Given entries section start
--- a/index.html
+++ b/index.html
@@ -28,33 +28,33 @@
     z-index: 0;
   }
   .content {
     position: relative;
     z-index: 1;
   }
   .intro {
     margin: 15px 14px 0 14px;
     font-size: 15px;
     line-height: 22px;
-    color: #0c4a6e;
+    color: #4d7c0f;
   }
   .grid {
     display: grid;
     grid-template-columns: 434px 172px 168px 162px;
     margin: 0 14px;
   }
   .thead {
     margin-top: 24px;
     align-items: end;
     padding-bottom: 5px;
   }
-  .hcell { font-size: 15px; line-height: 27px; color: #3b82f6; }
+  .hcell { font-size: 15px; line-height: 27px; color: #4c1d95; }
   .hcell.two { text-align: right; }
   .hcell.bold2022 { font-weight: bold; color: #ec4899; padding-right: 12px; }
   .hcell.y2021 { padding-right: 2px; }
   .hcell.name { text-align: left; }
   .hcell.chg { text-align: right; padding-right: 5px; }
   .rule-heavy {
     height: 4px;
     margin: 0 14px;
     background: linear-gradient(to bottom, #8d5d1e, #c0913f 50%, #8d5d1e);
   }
Given entries section end
Given entries section start
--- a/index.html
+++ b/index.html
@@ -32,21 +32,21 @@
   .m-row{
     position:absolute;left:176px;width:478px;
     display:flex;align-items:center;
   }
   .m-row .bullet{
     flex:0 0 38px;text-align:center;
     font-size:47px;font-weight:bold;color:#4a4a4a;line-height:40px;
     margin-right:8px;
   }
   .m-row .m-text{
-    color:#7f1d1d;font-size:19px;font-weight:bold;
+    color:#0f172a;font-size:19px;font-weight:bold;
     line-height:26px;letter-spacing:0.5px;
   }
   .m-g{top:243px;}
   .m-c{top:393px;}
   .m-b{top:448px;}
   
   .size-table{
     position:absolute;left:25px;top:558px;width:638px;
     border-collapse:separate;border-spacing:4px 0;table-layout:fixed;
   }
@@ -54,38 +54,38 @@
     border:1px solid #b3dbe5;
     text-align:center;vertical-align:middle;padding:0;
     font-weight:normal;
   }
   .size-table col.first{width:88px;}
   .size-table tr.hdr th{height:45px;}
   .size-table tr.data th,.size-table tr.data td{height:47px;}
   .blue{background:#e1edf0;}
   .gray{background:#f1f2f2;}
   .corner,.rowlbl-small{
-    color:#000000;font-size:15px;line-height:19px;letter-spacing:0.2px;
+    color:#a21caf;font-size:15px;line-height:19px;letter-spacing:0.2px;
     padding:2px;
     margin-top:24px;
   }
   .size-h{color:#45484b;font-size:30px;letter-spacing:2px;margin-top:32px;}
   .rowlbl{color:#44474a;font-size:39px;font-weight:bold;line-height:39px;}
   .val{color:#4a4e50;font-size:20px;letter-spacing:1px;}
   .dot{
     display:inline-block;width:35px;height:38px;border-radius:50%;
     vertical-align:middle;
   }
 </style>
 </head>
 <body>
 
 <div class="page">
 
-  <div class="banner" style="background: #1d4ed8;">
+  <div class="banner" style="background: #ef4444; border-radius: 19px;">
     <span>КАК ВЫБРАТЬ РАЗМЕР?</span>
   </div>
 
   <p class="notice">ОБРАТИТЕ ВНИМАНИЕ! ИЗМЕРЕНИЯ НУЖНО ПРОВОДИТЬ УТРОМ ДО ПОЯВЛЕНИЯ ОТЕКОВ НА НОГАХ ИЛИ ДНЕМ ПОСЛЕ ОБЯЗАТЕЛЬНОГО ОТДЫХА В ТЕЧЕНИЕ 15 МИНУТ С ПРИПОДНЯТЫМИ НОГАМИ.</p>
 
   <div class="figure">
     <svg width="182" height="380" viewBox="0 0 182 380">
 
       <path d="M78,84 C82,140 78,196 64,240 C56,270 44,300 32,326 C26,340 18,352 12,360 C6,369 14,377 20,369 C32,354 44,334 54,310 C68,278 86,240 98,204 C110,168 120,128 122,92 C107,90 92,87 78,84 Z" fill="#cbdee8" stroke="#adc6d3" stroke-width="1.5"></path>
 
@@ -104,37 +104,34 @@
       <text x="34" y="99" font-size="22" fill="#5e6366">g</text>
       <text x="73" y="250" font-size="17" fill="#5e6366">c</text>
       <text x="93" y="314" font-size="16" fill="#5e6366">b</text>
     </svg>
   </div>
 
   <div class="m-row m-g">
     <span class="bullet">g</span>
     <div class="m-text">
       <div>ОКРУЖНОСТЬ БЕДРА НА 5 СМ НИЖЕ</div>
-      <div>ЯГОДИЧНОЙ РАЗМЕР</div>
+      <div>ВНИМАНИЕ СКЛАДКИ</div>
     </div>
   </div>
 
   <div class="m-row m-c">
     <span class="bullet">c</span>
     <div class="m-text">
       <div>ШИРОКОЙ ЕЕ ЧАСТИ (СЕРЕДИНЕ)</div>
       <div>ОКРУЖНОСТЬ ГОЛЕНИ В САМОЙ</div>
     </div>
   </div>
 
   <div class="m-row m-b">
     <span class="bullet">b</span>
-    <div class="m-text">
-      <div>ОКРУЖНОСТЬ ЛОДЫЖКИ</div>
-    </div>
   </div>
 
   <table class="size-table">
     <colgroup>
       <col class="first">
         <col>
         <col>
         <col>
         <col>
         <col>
Given entries section end
Given entries section start
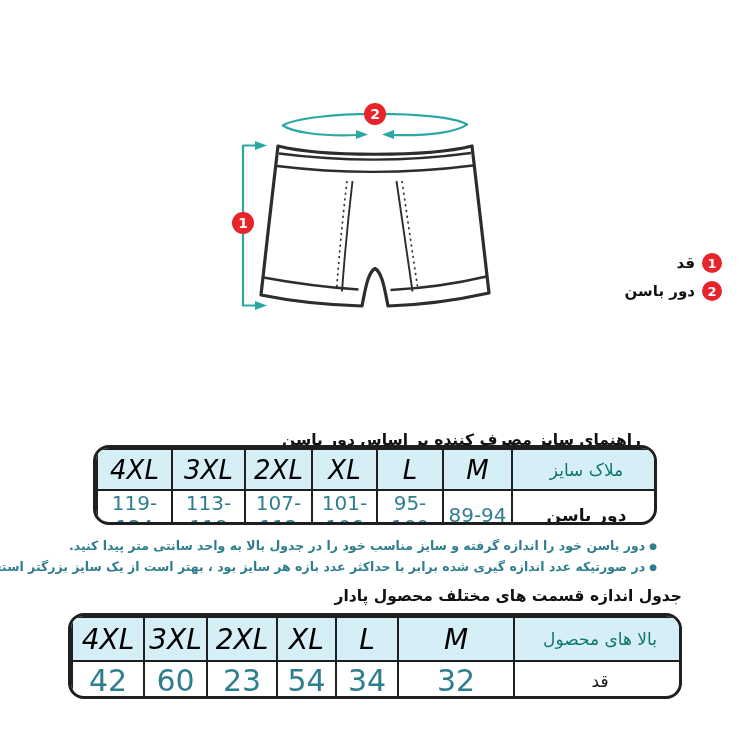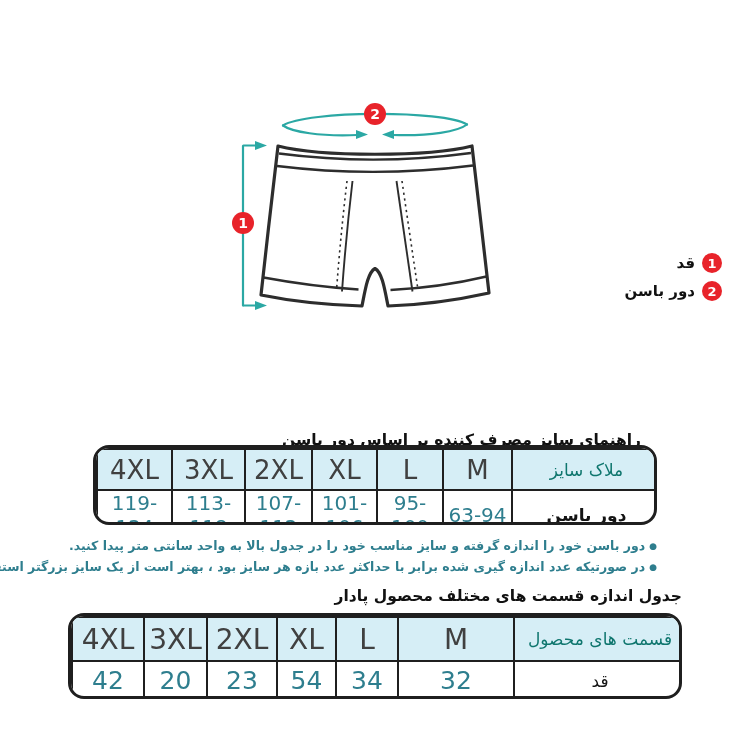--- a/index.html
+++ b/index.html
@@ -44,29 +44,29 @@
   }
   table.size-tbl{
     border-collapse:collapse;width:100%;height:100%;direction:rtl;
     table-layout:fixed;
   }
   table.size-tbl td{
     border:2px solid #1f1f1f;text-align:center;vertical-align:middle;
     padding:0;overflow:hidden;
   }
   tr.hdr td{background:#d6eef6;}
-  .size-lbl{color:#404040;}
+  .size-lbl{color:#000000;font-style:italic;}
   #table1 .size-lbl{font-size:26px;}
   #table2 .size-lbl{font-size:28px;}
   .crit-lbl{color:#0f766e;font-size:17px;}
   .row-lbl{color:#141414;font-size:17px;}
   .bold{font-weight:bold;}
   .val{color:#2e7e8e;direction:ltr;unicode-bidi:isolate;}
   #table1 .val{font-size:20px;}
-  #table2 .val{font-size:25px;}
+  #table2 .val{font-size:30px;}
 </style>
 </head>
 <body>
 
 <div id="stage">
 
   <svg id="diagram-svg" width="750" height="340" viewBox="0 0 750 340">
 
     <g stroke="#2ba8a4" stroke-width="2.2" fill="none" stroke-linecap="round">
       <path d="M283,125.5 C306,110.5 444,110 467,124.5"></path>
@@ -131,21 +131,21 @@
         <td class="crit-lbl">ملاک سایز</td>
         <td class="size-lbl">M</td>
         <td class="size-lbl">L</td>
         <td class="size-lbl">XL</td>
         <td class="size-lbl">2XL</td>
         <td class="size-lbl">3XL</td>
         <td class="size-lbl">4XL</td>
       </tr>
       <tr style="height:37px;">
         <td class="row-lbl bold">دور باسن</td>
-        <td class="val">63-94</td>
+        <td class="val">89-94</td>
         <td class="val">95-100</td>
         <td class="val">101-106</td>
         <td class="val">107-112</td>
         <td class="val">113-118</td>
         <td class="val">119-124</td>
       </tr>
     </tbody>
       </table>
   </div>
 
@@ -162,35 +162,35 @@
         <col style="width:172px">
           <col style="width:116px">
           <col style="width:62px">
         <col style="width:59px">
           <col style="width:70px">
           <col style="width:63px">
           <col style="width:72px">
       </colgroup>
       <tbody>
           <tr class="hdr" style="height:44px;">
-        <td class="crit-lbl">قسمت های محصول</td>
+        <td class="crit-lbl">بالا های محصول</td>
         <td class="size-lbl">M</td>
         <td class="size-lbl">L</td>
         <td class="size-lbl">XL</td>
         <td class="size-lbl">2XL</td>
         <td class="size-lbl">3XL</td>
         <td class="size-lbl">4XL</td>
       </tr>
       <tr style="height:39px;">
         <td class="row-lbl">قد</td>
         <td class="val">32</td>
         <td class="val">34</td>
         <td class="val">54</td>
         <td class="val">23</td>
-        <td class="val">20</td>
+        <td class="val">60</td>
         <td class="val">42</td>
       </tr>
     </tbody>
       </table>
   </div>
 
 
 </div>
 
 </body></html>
Given entries section end
* Action item *
The count, and nothing else: how many lines of the entries contain the word "padding"?

* Task solution *
7